PwC U.S. Chair Tim Ryan also reminded staff through a firm-wide email in October that PwC values respect and has a commitment to gender equality. He also recapped the firm’s investigation process and shared the hotline to report complaints, Allyn said.
“There was no doubt that it should be him,” she said, describing the decision for Ryan to reach out to staff as “critical.”
That note was followed by a session on sexual harassment training during a town hall and reinforced in subsequent messages from Ryan and market managing partners.
New online sexual harassment training rolls out next week and PwC plans live discussion sessions with Allyn this year to give its employees across the country the chance to voice their own questions and concerns, she said.
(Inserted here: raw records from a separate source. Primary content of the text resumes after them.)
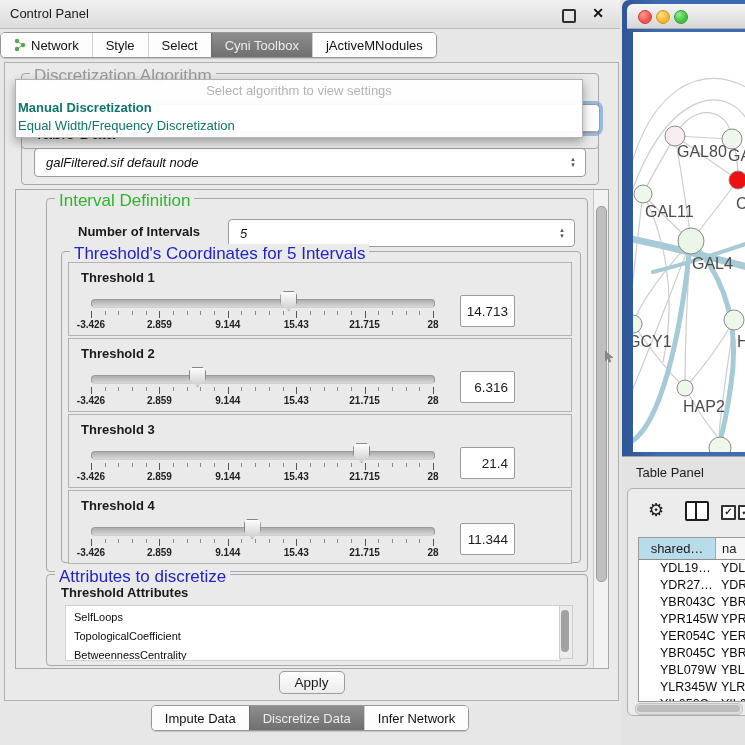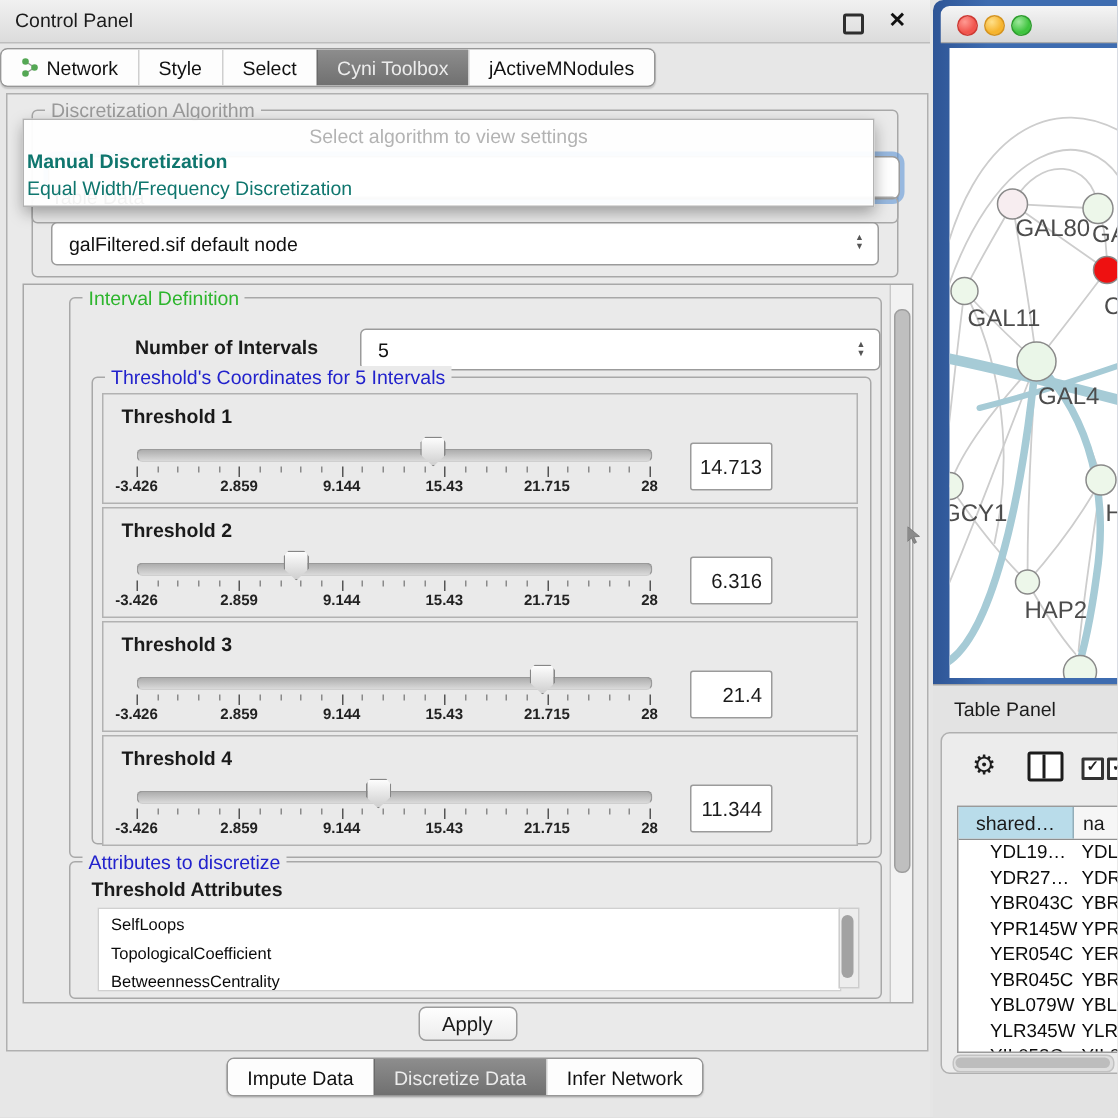--- a/index.html
+++ b/index.html
@@ -16,52 +16,52 @@
   .seg-group{display:flex;height:24px;margin-top:2px;border:1px solid #979797;border-radius:5px;
       overflow:hidden;background:#fff;box-shadow:0 1px 1px rgba(0,0,0,.15);}
   .seg{display:flex;align-items:center;gap:5px;padding:0 13px;font-size:13px;background:#fdfdfd;
       border-left:1px solid #cfcfcf;color:#111;white-space:nowrap;}
   .seg:first-child{border-left:none;}
   .seg.sel{background:linear-gradient(#8d8d8d,#707070);color:#ececec;border-left-color:#6a6a6a;}
   .cp-main{position:absolute;left:4px;top:62px;width:613px;height:637px;
       border:1px solid #b0b0b0;background:#eaeaea;}
   
   .group{position:absolute;border:1px solid #a8a8a8;border-radius:4px;}
-  .legend{position:absolute;top:-8px;left:8px;background:#eaeaea;padding:0 4px;font-size:13px;}
+  .legend{position:absolute;top:-8px;left:8px;background:#eaeaea;padding:0 4px;font-size:17px;}
   .legend.dim{color:#9a9a9a;}
   .legend.green{color:#2db52d;}
   .legend.blue{color:#2222cc;}
   .legend.dark{color:#111;}
   
   .disc-group{left:16px;top:10px;width:576px;height:74px;}
   .disc-combo{position:absolute;left:10px;top:30px;width:566px;height:27px;background:#fff;
       border:1px solid #9b9b9b;border-radius:5px;box-shadow:0 0 0 3px rgba(95,150,215,.6);}
   
   .popup{position:absolute;left:10px;top:16px;width:566px;height:57px;z-index:6;
       background:rgba(255,255,255,.95);border:1px solid #b3b3b3;
       box-shadow:0 4px 10px rgba(0,0,0,.35);}
   .popup-hint{text-align:center;color:#b3b3b3;font-size:13px;padding-top:3px;height:15px;}
   .popup-item{padding:1px 2px 0 2px;font-size:13px;line-height:17px;color:#0f766e;white-space:nowrap;}
   .popup-item.bold{font-weight:bold;}
   
   .tabledata-group{left:16px;top:68px;width:576px;height:52px;}
   .combo{position:absolute;background:#fff;border:1px solid #9b9b9b;border-radius:4px;
-      font-size:13px;color:#111;display:flex;align-items:center;}
+      font-size:13px;color:#111;display:flex;align-items:center;font-style:italic;}
   .combo .val{flex:1;padding-left:11px;white-space:nowrap;overflow:hidden;}
   .stepper{width:16px;display:flex;flex-direction:column;align-items:center;line-height:5px;
       font-size:6px;color:#555;gap:1px;padding-right:4px;}
   .td-combo{left:12px;top:16px;width:550px;height:27px;}
   
   .scrollpanel{position:absolute;left:10px;top:126px;width:592px;height:478px;
       border:1px solid #a8a8a8;background:#eaeaea;overflow:hidden;}
   .vscroll{position:absolute;right:0;top:0;width:14px;height:100%;background:#f2f2f2;border-left:1px solid #c8c8c8;}
   .vscroll .thumb{position:absolute;left:2px;top:16px;width:9px;height:374px;background:#bfbfbf;
       border:1px solid #9e9e9e;border-radius:5px;}
   .interval-group{left:30px;top:8px;width:540px;height:372px;}
-  .num-row{position:absolute;left:12px;top:20px;width:100%;height:27px;}
+  .num-row{position:absolute;left:0;top:20px;width:100%;height:27px;}
   .num-label{position:absolute;left:31px;top:5px;font-weight:bold;font-size:13px;}
   .num-combo{left:181px;top:0;width:345px;height:26px;}
   .thresh-group{left:14px;top:52px;width:518px;height:310px;}
   .thresh-list{position:absolute;left:6px;top:10px;width:504px;}
   .threshold-panel{position:relative;width:502px;height:72px;border:1px solid #b2b2b2;
       background:#eaeaea;margin-bottom:2px;}
   .t-label{position:absolute;left:12px;top:7px;font-weight:bold;font-size:13px;}
   .slider-track{position:absolute;left:22px;top:36px;width:342px;height:7px;border-radius:4px;
       background:linear-gradient(#adadad,#d8d8d8);border:1px solid #9a9a9a;border-bottom-color:#cfcfcf;}
   .slider-thumb{position:absolute;top:28px;width:15px;height:18px;margin-left:-8px;z-index:2;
Staff have plenty of questions, Allyn said. Is hugging OK? Should men still go to working dinners with women or mentor women? What should someone do if a colleague reports a complaint to them? And whether the investigation process is fair, are common questions that employees have raised, she said.
“That’s why this conversation is so valuable,” Allyn said.
What 2017 revealed was there are gender and power dynamics at play, and setting boundaries had to be part of the firm’s overall diversity and inclusion strategy, she said.
“We can’t function without working together as colleagues,” she said.
The #MeToo movement gives accounting firms the chance to build on their efforts to offer a better workplace, said Brande Stellings, senior vice president for advisory services at Catalyst, a nonprofit that been working for women’s career advancement for over five decades.
“It is a real opportunity to take a quantum leap forward and address some of the things that were unspoken,” Stellings told Bloomberg Tax.
Accountants—who tend to be polite, rule-followers—are good at avoiding taboo topics like race and sexual harassment, said Jina Etienne, former president and CEO of the National Association of Black Accountants who now runs a consulting firm in Silver Spring, Maryland.
“It’s easy to have issues like this going on and no one knowing about it,” Etienne told Bloomberg Tax.
Etienne credits diversity and inclusion initiatives for setting the foundation for more open conversations about what she called uncomfortable subjects. And that’s important as the firms’ diversity goals have evolved from recruiting women and minorities, to now convincing them to stay.